Penyesuaian produk berdasarkan kecenderungan konsumen di daerah tertentu tidak menyalahi standarisasi asalkan, produk yang spesifik untuk daerah tertentu dapat diberi pertanda. Misalnya Sunsilk Merang, Sunsilk Santan, Sunsilk Kemiri yang mungkin tidak terdapat di belahan bumi yang lain.
Intinya menurut Himawan, terletak pada konsistensi. Yaitu, konsiten terhadap apa yang telah digariskan yang biasanya terkait dengan kualitas. Perubahan atau penyesuaian produk untuk customer tertentu tidak boleh merusah citra produk (brand image).
Memang, untuk merek-merek global di sejumlah negara, satu produk bisa berbeda taste-nya dan bisa berjalan seperti yang terjadi di produk-produk resto. Tujuan perbedaan taste adalah mengakomodasi perbedaan selera konsumen yang relatif besar di antara negara-negara. Di tingkat lokal pun (dalam satu negara) bisa dilakukan penyesuaian, jika perbedaan itu cukup signifikan.

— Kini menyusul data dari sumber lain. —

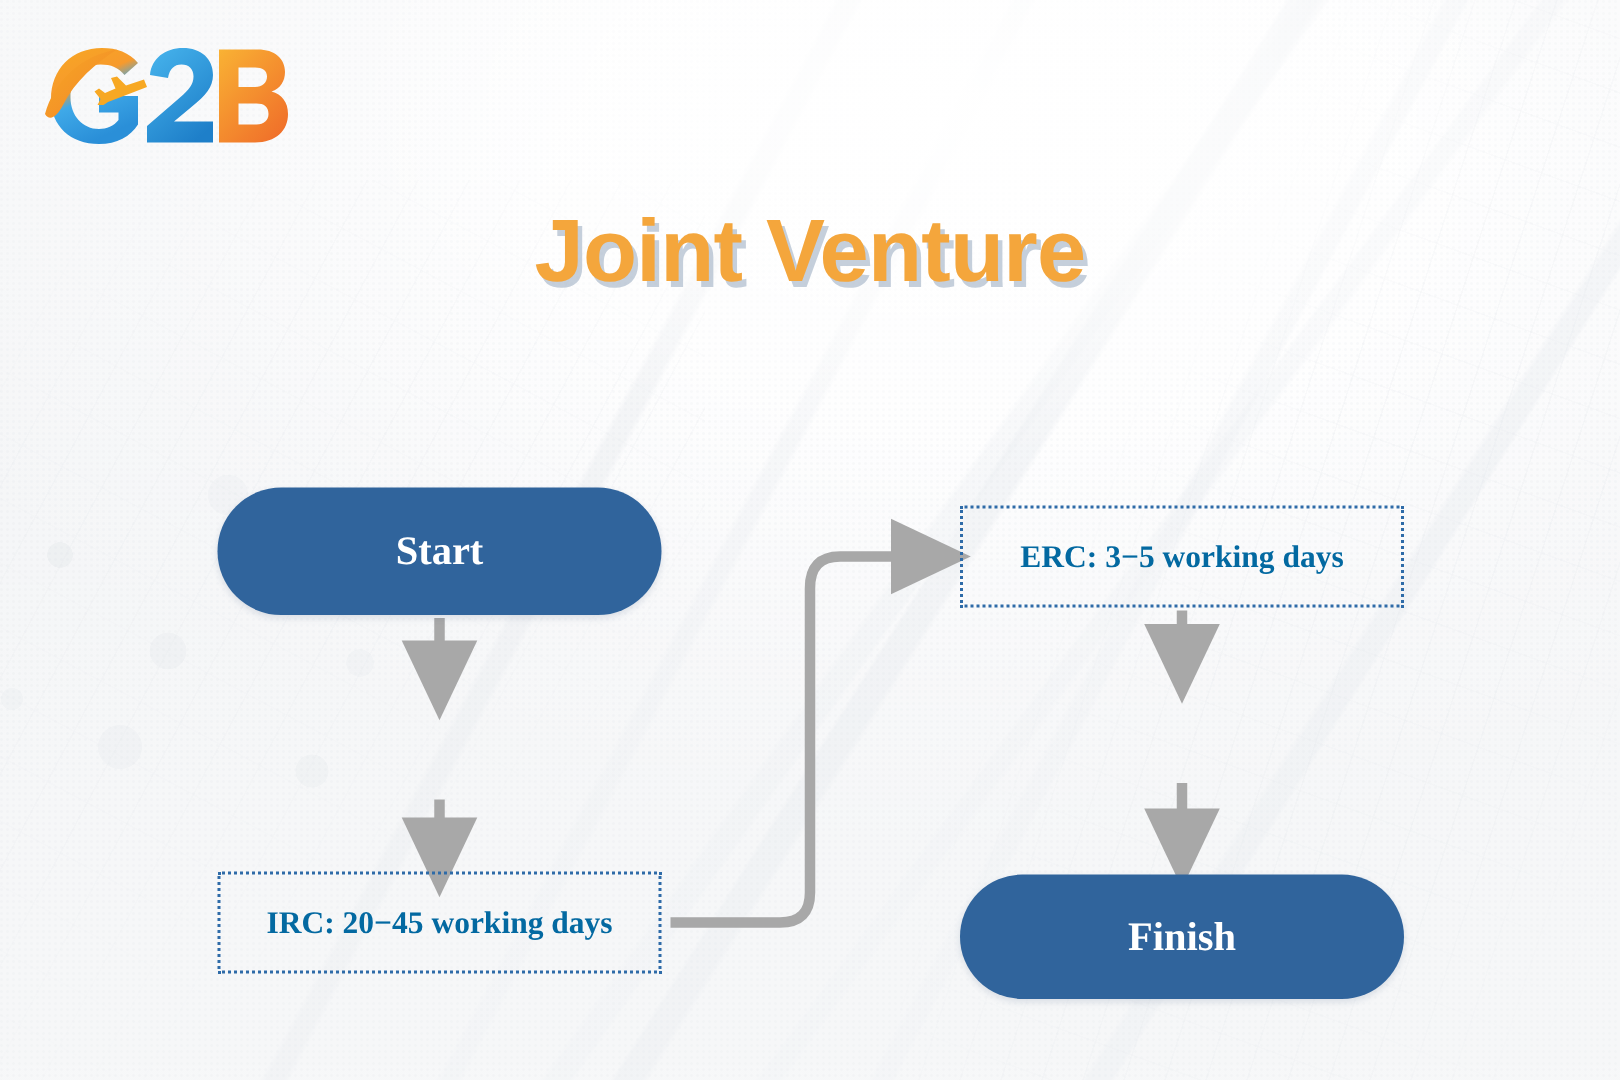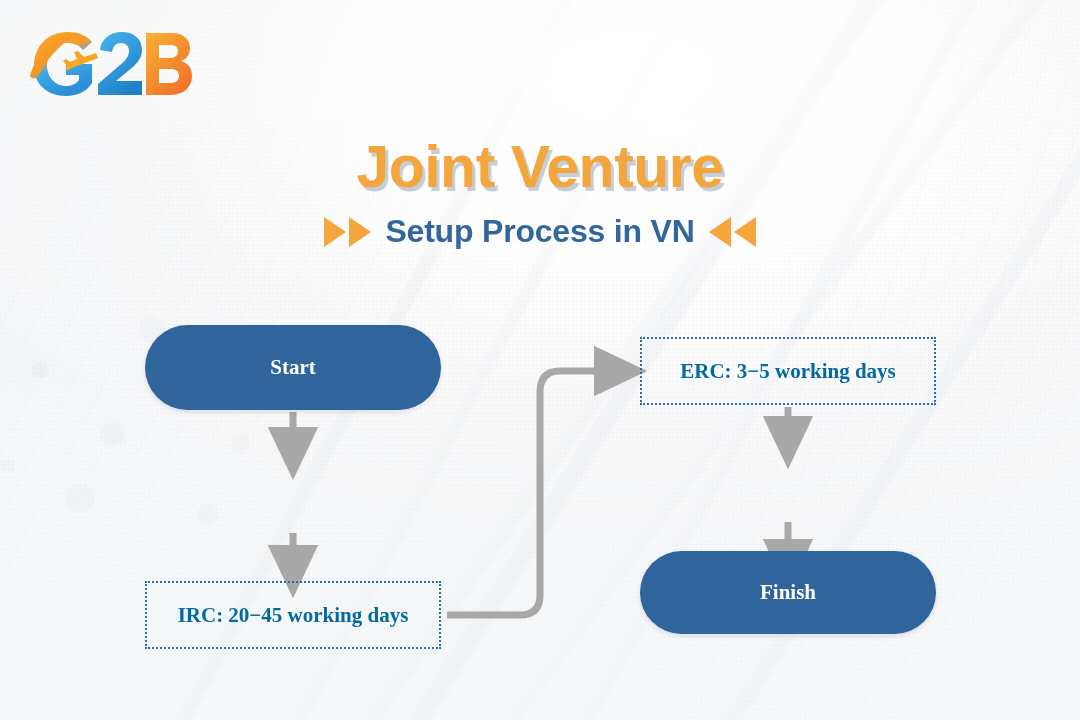--- a/index.html
+++ b/index.html
@@ -227,17 +227,6 @@
 
   <div class="title-wrap">
     <div id="main-title">Joint Venture</div>
-    <div class="subtitle-row">
-      <span class="tri-group">
-        <span class="tri right"></span>
-          <span class="tri right"></span>
-      </span>
-      <span id="subtitle">Setup Process in VN</span>
-      <span class="tri-group">
-        <span class="tri left"></span>
-          <span class="tri left"></span>
-      </span>
-    </div>
   </div>
 
   <div id="flow">

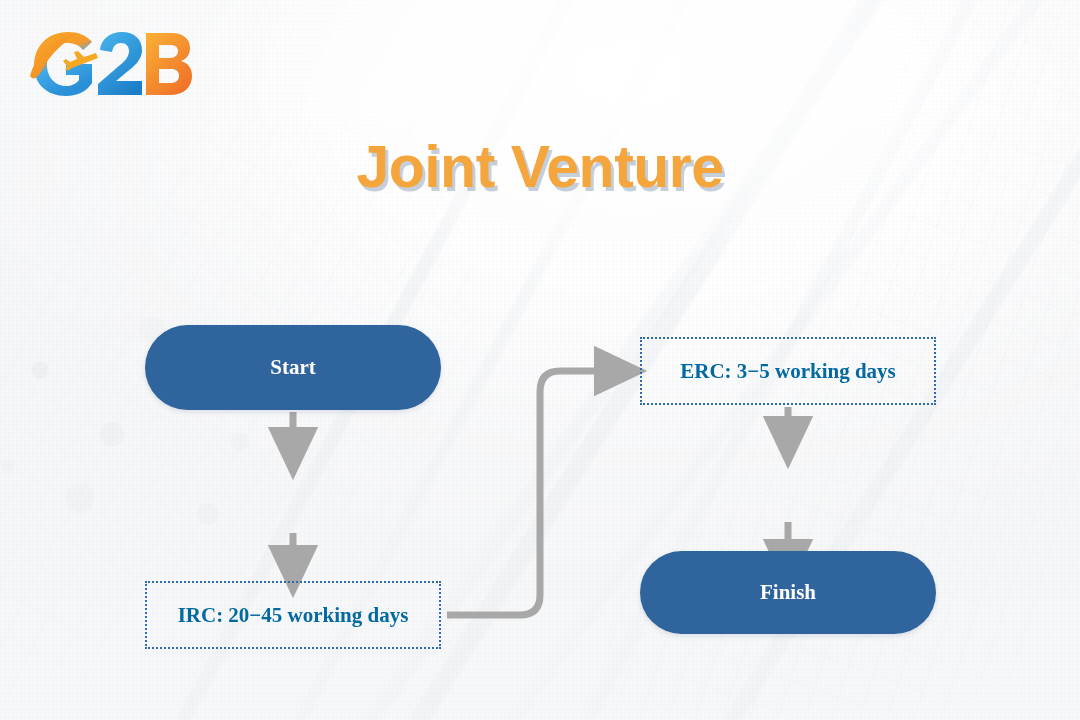--- a/index.html
+++ b/index.html
@@ -143,7 +143,7 @@
     background: #30649C;
     border-radius: 999px;
     color: #ffffff;
-    font-size: 21px;
+    font-size: 27px;
     font-weight: 700;
     box-shadow: 0 2px 5px rgba(40,70,110,.14);
   }

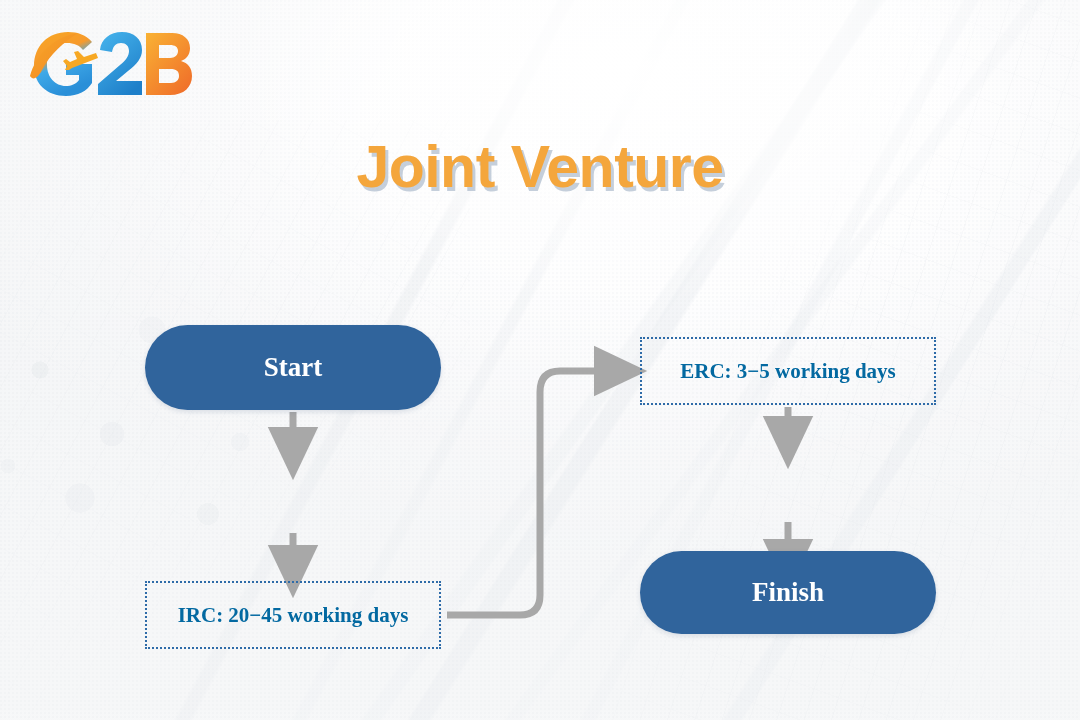--- a/index.html
+++ b/index.html
@@ -161,7 +161,7 @@
   #node-irc     { left:145px; top:581px; width:296px; height:68px; }
   #node-erc     { left:640px; top:337px; width:296px; height:68px; }
   #node-post    { left:640px; top:452px; width:296px; height:68px; }
-  #node-finish  { left:640px; top:551px; width:296px; height:83px; }
+  #node-finish  { left:640px; top:583px; width:296px; height:83px; }
 
   #connectors { position: absolute; inset: 0; pointer-events: none; }
 </style>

Namun, kata Himawan, jika perbedaannya produknya cukup mencolok sebaiknya diberi nama yang berbeda walaupun masih di bawah payung merek yang sama (umbrella brand ). Karena bisa jadi, konsumen itu datang dari daerah yang jauh, yang mengenal taste dari daerahnya. Sehingga, perbedaan taste tidak menyebabkan persepsi yang salah, karena adanya merek produk yang berbeda. Selanjutnya, agar penyesuaian produk itu bisa berjalan baik, Himawan menyarankan agar pelakunya melakukan riset lebih dahulu.